The economy in D&D is mercantilism, which is a fancy word for 'barter system where the government excessively fetishizes a type of good'. Trading turtle shells for gold is weird in a country for a gold standard, but in D&D it's no weirder than trading turtle shells for wood carvings.
First, "gold standard" just means that the value of most goods is judged by a universal standard, and that happens to be a certain measure/weight of gold. It's functionally the same as the koku system in Japan, which you could as easily call a "rice standard". It's been done with tobacco, corn, etc.
Since people in D&D land seriously do measure the value of things (including gems and magic) by referencing how much gold its worth, not how many cows it is worth, D&D does have a gold standard (a precious metals standard, if you're being persnickety). This doesn't require nation states. All it requires is commodity money, which gold totally is...it's (relatively) easily transportable, divisible, fungible, and nonreproduceable (for most people).

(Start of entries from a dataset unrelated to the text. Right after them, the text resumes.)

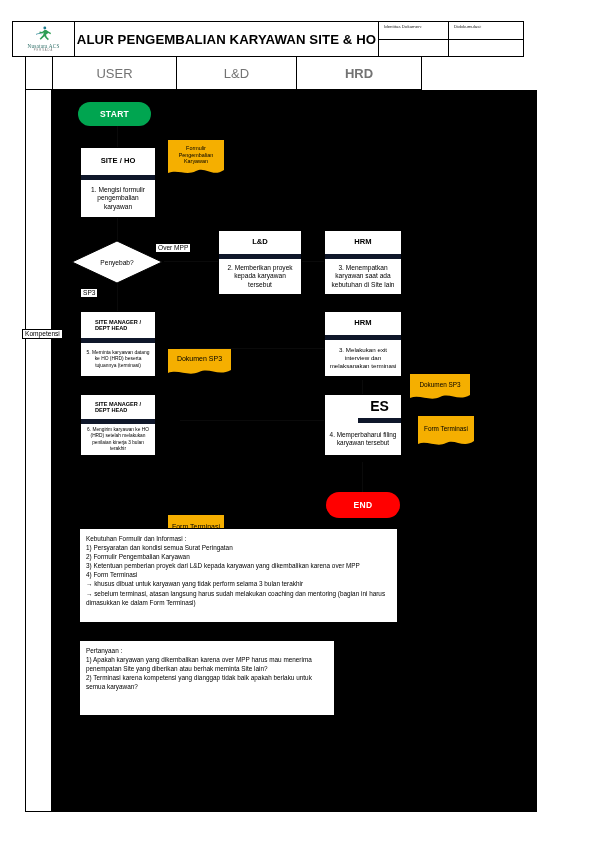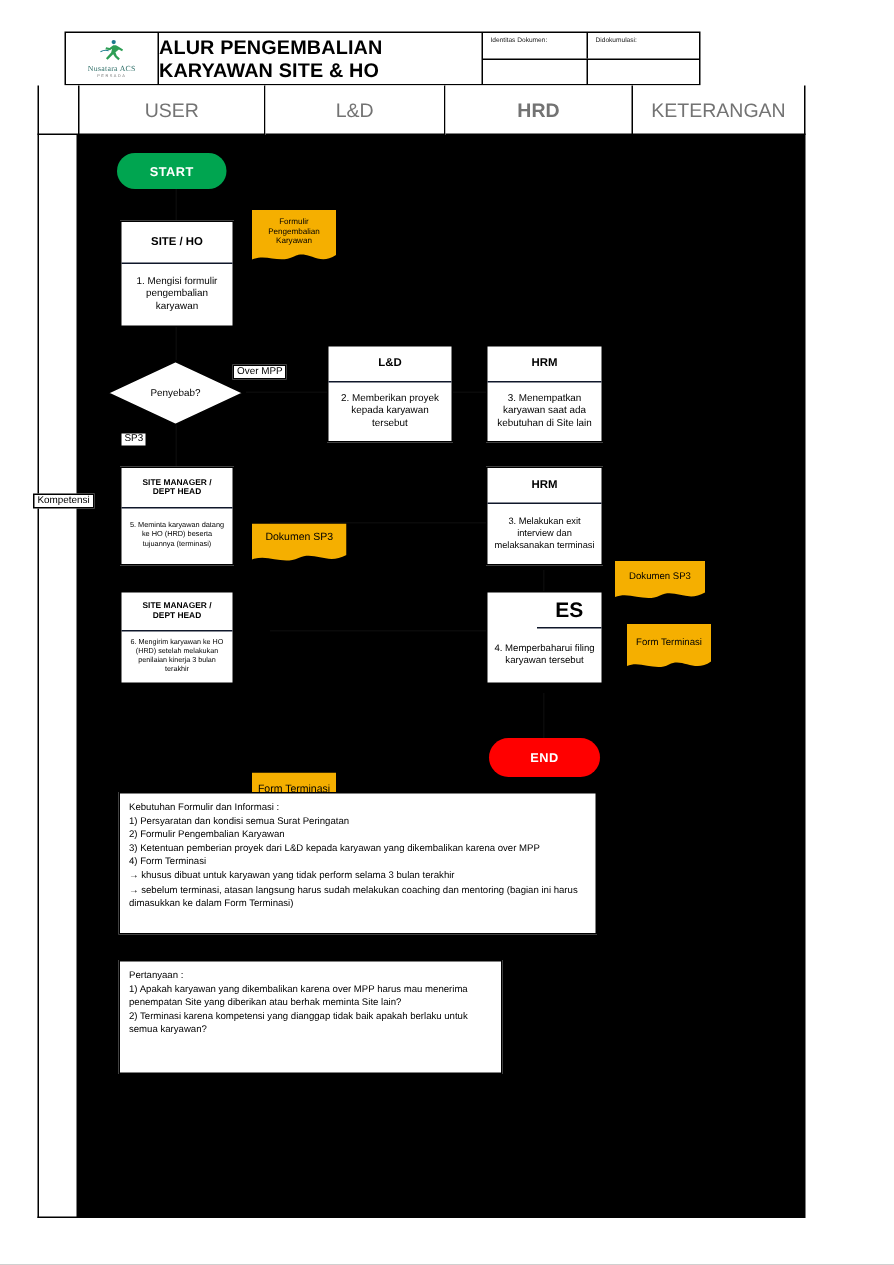"ALUR PENGEMBALIAN KARYAWAN SITE &" .hdr { left: 43px -> 12px; width: 424px -> 512px }
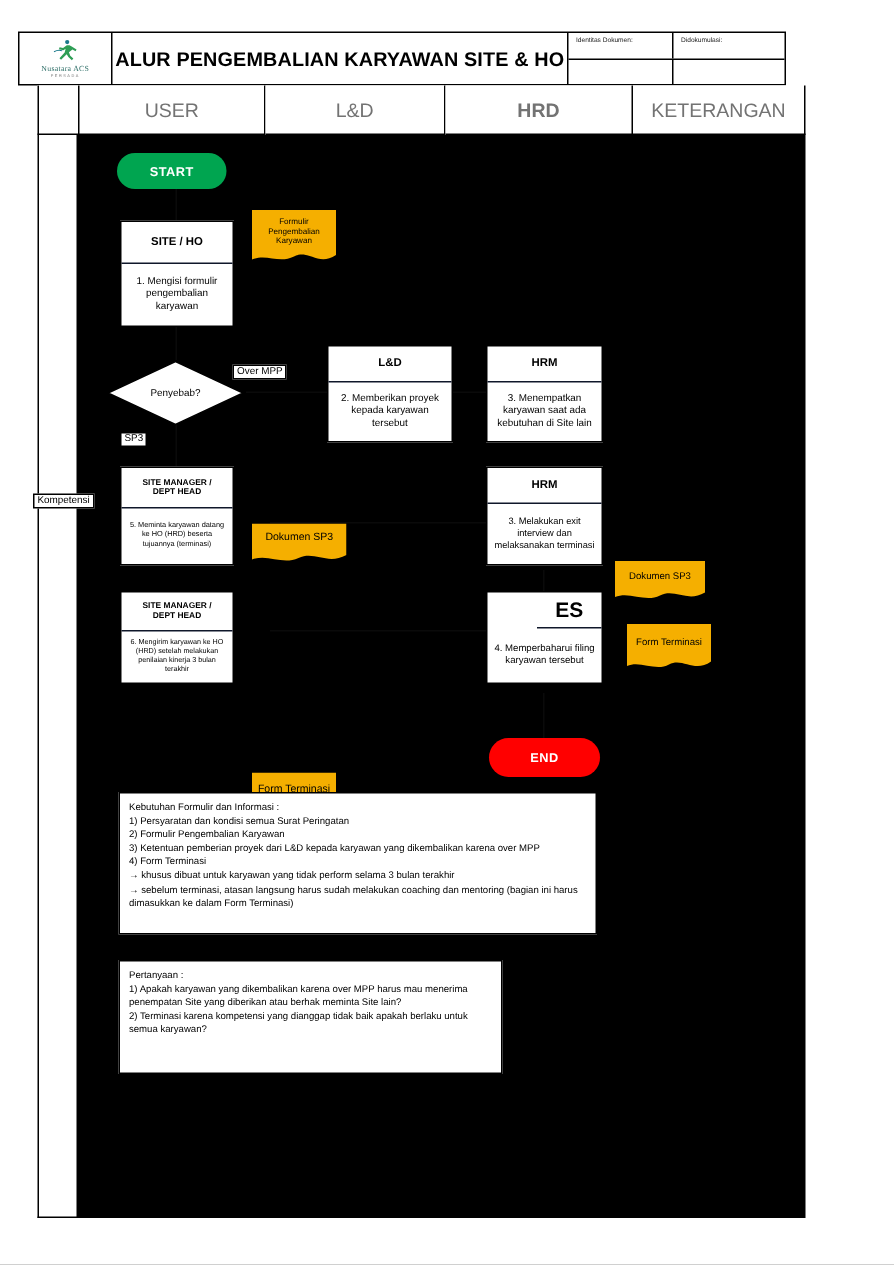"KETERANGAN" div.lane { html: <div>KETERANGAN</div> -> none }
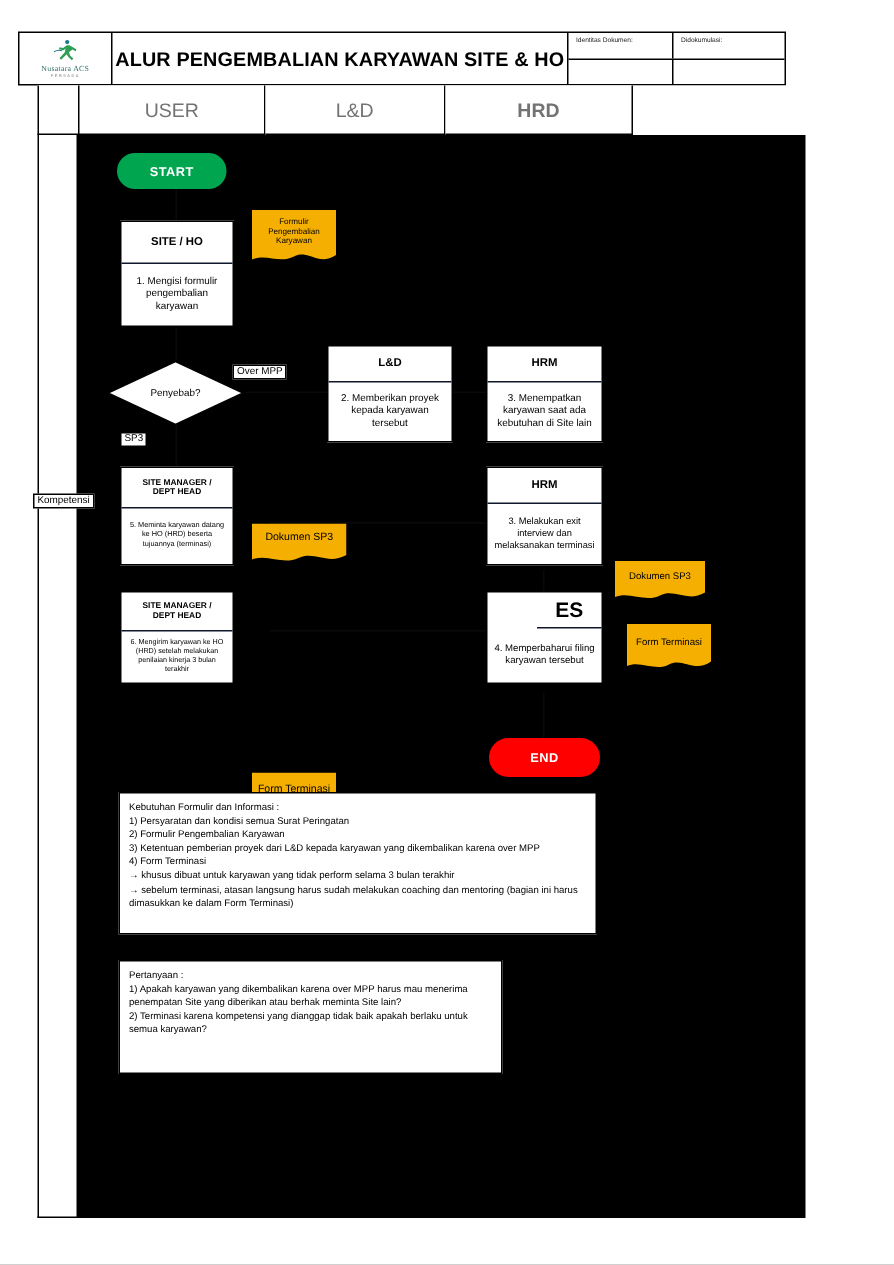"SITE / HO" .proc-h { border-bottom: 1px solid #0f172a -> 5px solid #0f172a; text-align: center -> left }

Yes, you can debase it, but there's a reason people in movies always bite gold coins, and as aforementioned, severe penalties for counterfeiting can discourage that.
I see this as different from a pure barter system, because you have a recognized exchange rate...it may fluctuate, but its fluctuation is not based on whether YOU personally need gold; because you can generally count on other people accepting your gold.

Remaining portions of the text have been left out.